So I’m a game designer now. That’s pretty neat.
In the time since I’ve last written here, I submitted an entry to the 200 Word RPG Challenge. It’s both the first game I’ve “officially” designed and the first formal writing contest and/or challenge that I’ve entered in quite some time, and I’m happy with how things shook out. Here’s what I thought of the whole thing, now that the finalists are picked and I feel like I can talk about my entry without potentially making it weird for judges or readers.
The Challenge Itself
The 200 Word RPG Challenge is exactly what it sounds like: entrants create a complete tabletop game in 200 words or fewer. It encourages everyone to try and make a game, from writing and editing to playtesting and maybe even eventual collaboration with other designers. Each year has finalists and winners chosen by the challenge’s official readers: at the time of writing, 2019’s winners haven’t been announced, but some of my favorite entries are among the finalists, so make sure to give them a look.
This was my first game jam ever, so I can’t speak to how this compares to other ones or even past challenges, but my experience was good. I don’t normally like low word count limits (flash fiction was the bane of my college writing classes), but the 200-word limit actually worked very well for me this time around—in fact, I had an easier time with this than I did with trying to write even a short Dungeons & Dragons adventure over the summer. That I was only responsible for an idea and 200 words of content and not pages of layouts, art, rules, and other trappings of game books made it significantly less overwhelming, which is exactly the point.
My entry wasn’t a finalist, but it did receive feedback from a couple of the readers that looked it over. Their feedback was very helpful and positive, and I agreed with a lot of what was suggested. These were some of the nicest (while still constructive) anonymous reviews I’ve ever had of my writing before, so thank you to whoever those readers that read my game and liked it enough to say nice things and make suggestions were: you worked really hard, and I appreciate it.
Until the Spell is Broken
All of that said, let’s talk about my contribution to the challenge.
My game is entitled Until the Spell is Broken, a title that I’m actually extremely happy with: normally titles are hard for me (It also doesn’t hurt that it’s one of my better “1:30 in the morning the day before submitting” ideas to date). It’s a small-scale, cozier fantasy where players take the roles of characters afflicted with various supernatural curses that emotionally support one another and possibly find ways to reverse the magic. For media comparisons, you can pick any number of Disney-esque movies from the 80s and 90s that involved magical curses being reversed through the power of interpersonal relationships and character development, and anime and manga fans could easily draw parallels to Fruits Basket.

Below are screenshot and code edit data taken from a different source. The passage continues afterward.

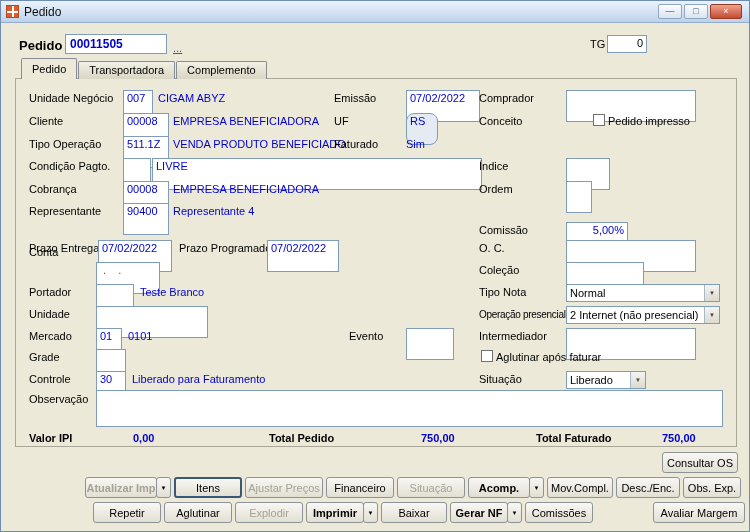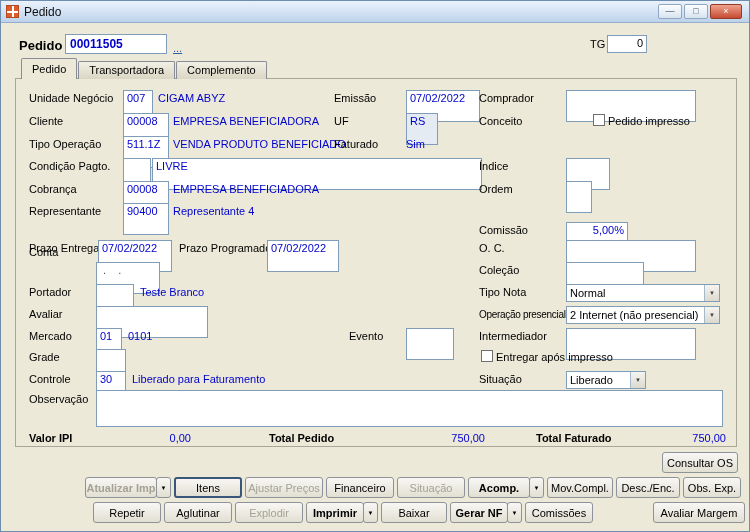--- a/index.html
+++ b/index.html
@@ -40,7 +40,7 @@
   .inp.black { color:#000; }
   .inp.gray  { color:#555; }
   .inp.right { text-align:right; }
-  .inp.ro    { background:#E4EBF3; }
+  .inp.ro    { background:#E4EBF3;border-radius:8px; }
   .val { position:absolute; color:#0000CC; white-space:nowrap; }
   .chk { position:absolute; width:12px; height:12px; border:1px solid #6F6F6F; background:#fff; }
   .combo {

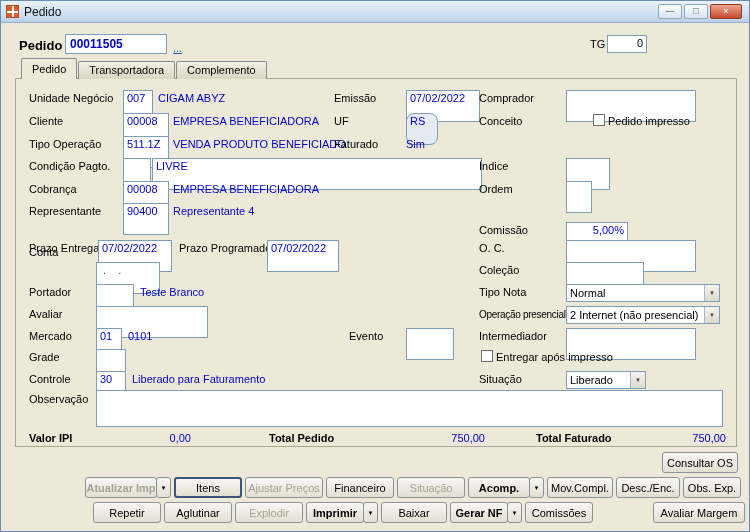--- a/index.html
+++ b/index.html
@@ -176,7 +176,7 @@
       </span>
   </div>
 
-  <div class="lbl" style="left:28px;top:307px">Avaliar</div>
+  <div class="lbl" style="left:28px;top:307px">Unidade</div>
   <div class="inp" style="left:95px;top:305px;width:112px"></div>
   <div class="lbl tight" style="left:478px;top:308px">Operação presencial</div>
   <div class="combo" style="left:565px;top:305px;width:154px">

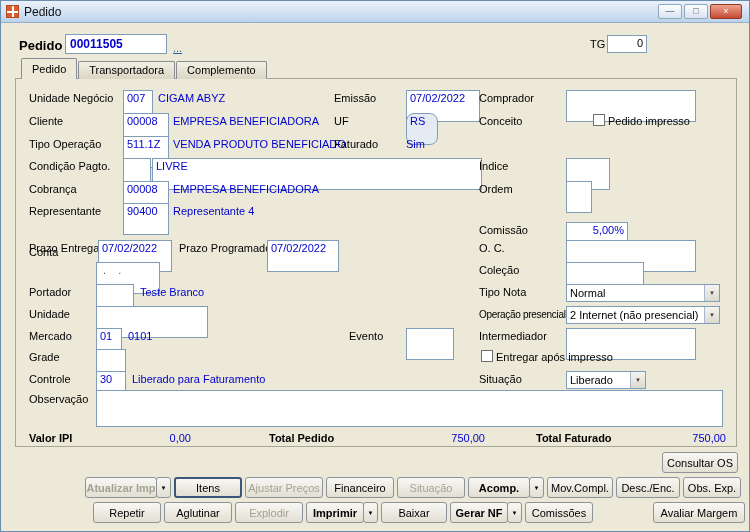--- a/index.html
+++ b/index.html
@@ -197,7 +197,7 @@
   <div class="lbl" style="left:28px;top:350px">Grade</div>
   <div class="inp" style="left:95px;top:348px;width:30px"></div>
   <span class="chk" style="left:480px;top:349px"></span>
-  <div class="lbl" style="left:495px;top:350px">Entregar após impresso</div>
+  <div class="lbl" style="left:495px;top:350px">Aglutinar após faturar</div>
 
   <div class="lbl" style="left:28px;top:372px">Controle</div>
   <div class="inp" style="left:95px;top:370px;width:30px">30</div>

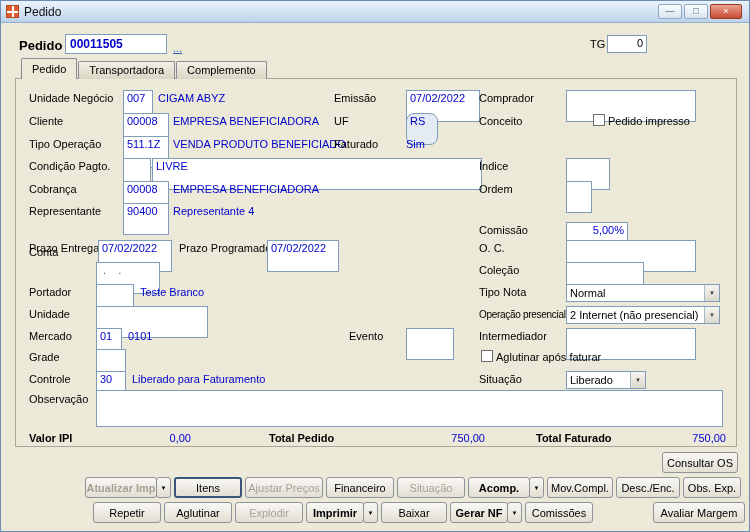--- a/index.html
+++ b/index.html
@@ -68,7 +68,7 @@
     font-weight:bold; font-size:12px; color:#0000CC;
   }
   .lookup { position:absolute; left:172px; top:41px; color:#2D5FA8; text-decoration:underline; cursor:pointer; }
-  .tot { position:absolute; font-weight:normal; color:#0000CC; text-align:right; }
+  .tot { position:absolute; font-weight:bold; color:#0000CC; text-align:left; }
   .btn {
     height:21px; border:1px solid #8E9299; border-radius:3px;
     background:linear-gradient(#F8F7F4,#E2DFD2); color:#000;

Obviously it’s very simple: developing a dedicated setting wasn’t a priority, and the most game-like thing about it is an option to roll on tables to determine the nature of your character’s curse. I loved the collaborative storytelling, rules-light, and emotionally evocative nature of The Skeletons and drew inspiration from it for the experience I wanted to convey here. The challenge’s readers would have liked to see more mechanics, specifically with regard to giving the social interaction some structure, and I do agree with that and it’s one of the things I’m giving some thought to.

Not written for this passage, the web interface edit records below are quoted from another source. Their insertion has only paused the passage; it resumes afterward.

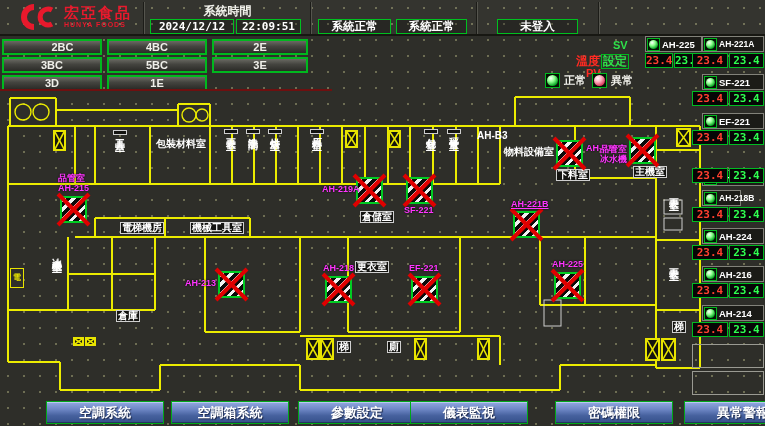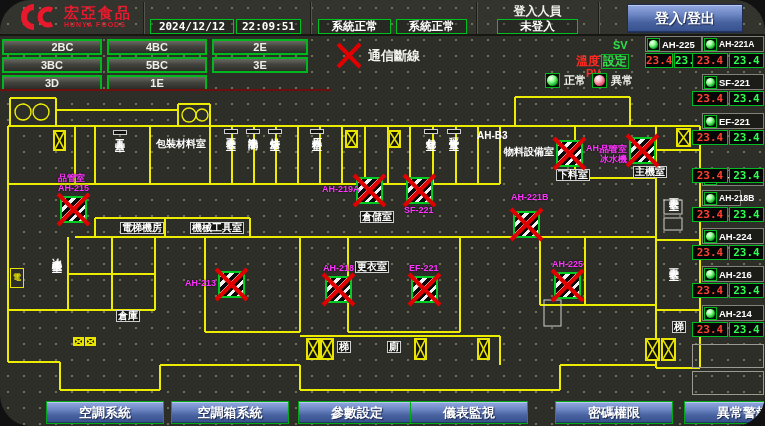--- a/index.html
+++ b/index.html
@@ -7,7 +7,7 @@
     background-color:#2e2e29;
     background-image:radial-gradient(circle, rgba(238,238,170,.33) 1px, transparent 1.5px);
     background-size:16px 16px;
-    font-family:"Liberation Sans", sans-serif;border-radius:31px; -webkit-font-smoothing:none;}
+    font-family:"Liberation Sans", sans-serif; -webkit-font-smoothing:none;}
   #screen *{box-sizing:border-box;}
   
   #header{position:absolute;left:0;top:0;width:765px;height:36px;

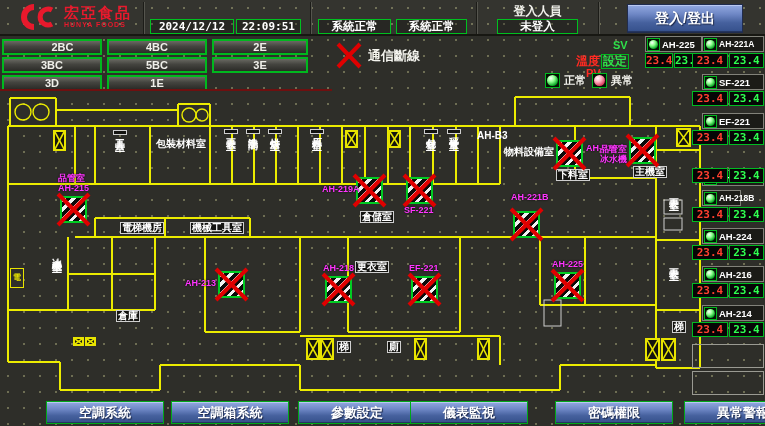--- a/index.html
+++ b/index.html
@@ -102,6 +102,7 @@
     <div class="hsep" style="left:476px"></div>
     <div class="hsep" style="left:598px"></div>
 
+    <div class="hlabel" style="left:150px;width:155px">系統時間</div>
     <div class="gbox mono" style="left:150px;width:84px">2024/12/12</div>
     <div class="gbox mono" style="left:236px;width:65px">22:09:51</div>
 

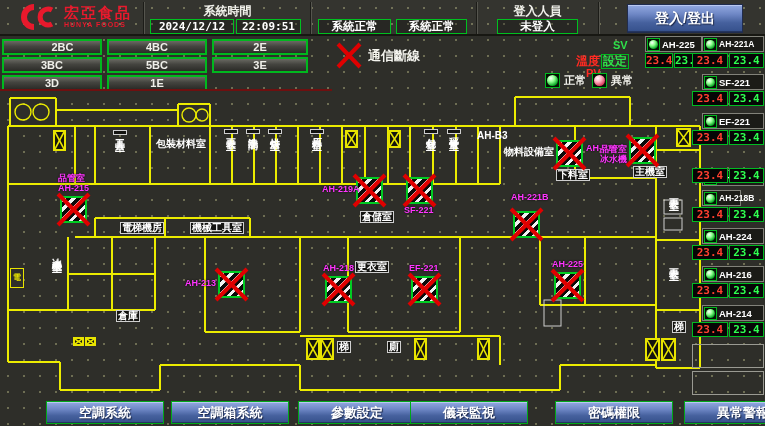--- a/index.html
+++ b/index.html
@@ -109,7 +109,6 @@
     <div class="gbox" style="left:318px;width:73px">系統正常</div>
     <div class="gbox" style="left:396px;width:71px">系統正常</div>
 
-    <div class="hlabel" style="left:480px;width:115px">登入人員</div>
     <div class="gbox" style="left:497px;width:81px">未登入</div>
 
     <button id="login-btn" class="bluebtn">登入/登出</button>

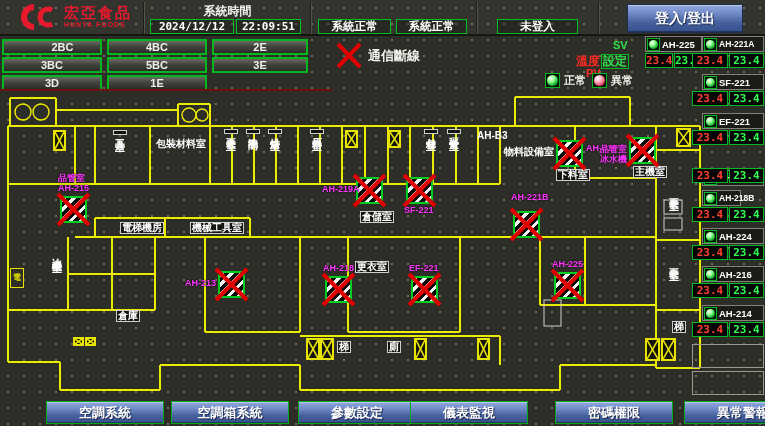--- a/index.html
+++ b/index.html
@@ -111,7 +111,6 @@
 
     <div class="gbox" style="left:497px;width:81px">未登入</div>
 
-    <button id="login-btn" class="bluebtn">登入/登出</button>
   </div>
 
   <div id="floor-buttons">

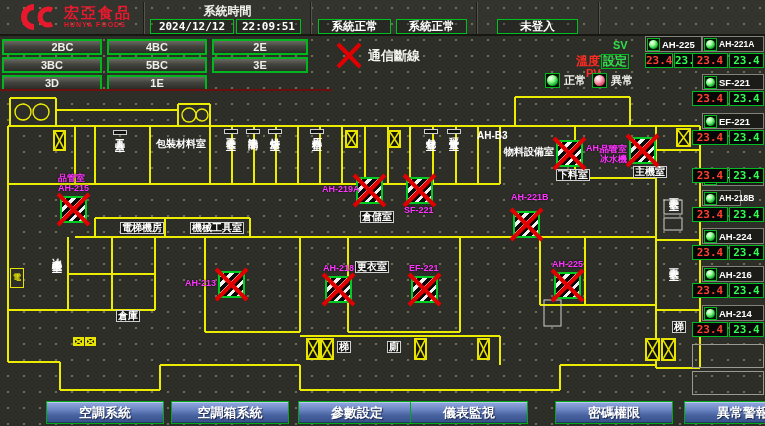--- a/index.html
+++ b/index.html
@@ -125,13 +125,6 @@
     </div>
   <div id="red-divider"></div>
 
-  <div id="comm-legend">
-    <svg class="xicon" width="26" height="27">
-      <line x1="2" y1="2" x2="24" y2="25"></line>
-        <line x1="24" y1="2" x2="2" y2="25"></line>
-    </svg>
-    <span>通信斷線</span>
-  </div>
 
   <span id="pv-label" class="pv">PV</span>
   <span id="sv-label" class="sv">SV</span>

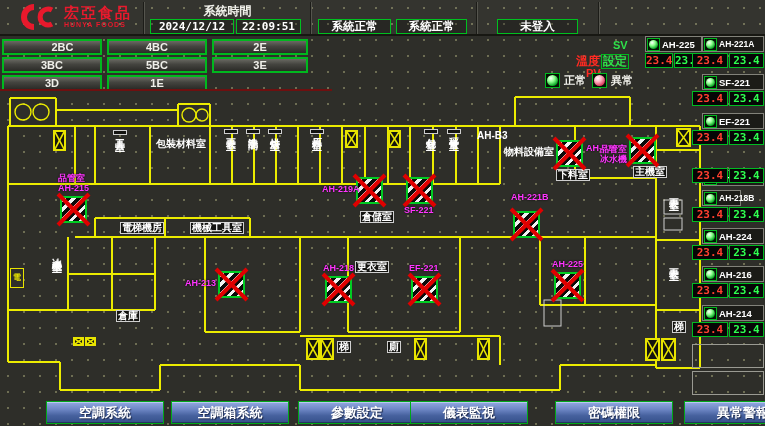--- a/index.html
+++ b/index.html
@@ -212,7 +212,7 @@
           <line x1="0" y1="0" x2="31" y2="31" stroke="#e00000" stroke-width="4"></line>
           <line x1="31" y1="0" x2="0" y2="31" stroke="#e00000" stroke-width="4"></line>
         </svg>
-      </div><div class="mlabel" style="left: 511px; top: 101px;">AH-221B</div><div class="marker" style="left: 554px; top: 180px;">
+      </div><div class="mlabel" style="left: 511px; top: 108px; text-decoration: underline;">AH-221B</div><div class="marker" style="left: 554px; top: 180px;">
         <svg width="34" height="34">
           <line x1="0" y1="0" x2="31" y2="31" stroke="#e00000" stroke-width="4"></line>
           <line x1="31" y1="0" x2="0" y2="31" stroke="#e00000" stroke-width="4"></line>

As for where the premise came from, it’s one that I’ve actually tried to work into a novel manuscript a few times. I had characters and ideas for supernatural afflictions and narrative arcs, but I couldn’t bring them together in a larger story that really worked, and I didn’t love any of the iterations enough to do anything serious with them. Long story short, I realized that it wasn’t a novel, but a narrative game that I needed other people to help me finish. So I kept the ideas that were compelling to me in the first place, changed them into narrative prompts, and turned the reins over to players.
It’s something I’d absolutely love to expand on in the future, so, uh, designers and other potential collaborators that might be out there: Hi! Thanks for reading! I don’t bite hard or often!
As for players, Until the Spell is Broken is a complete game playable in its current form, and a good fit for quieter groups and nights. It would also work for those times when your full group can’t show up and you need to scratch a storytelling itch. If you do run it, I’d love to hear what you think, here or any of the other places on the internet where I tend to be.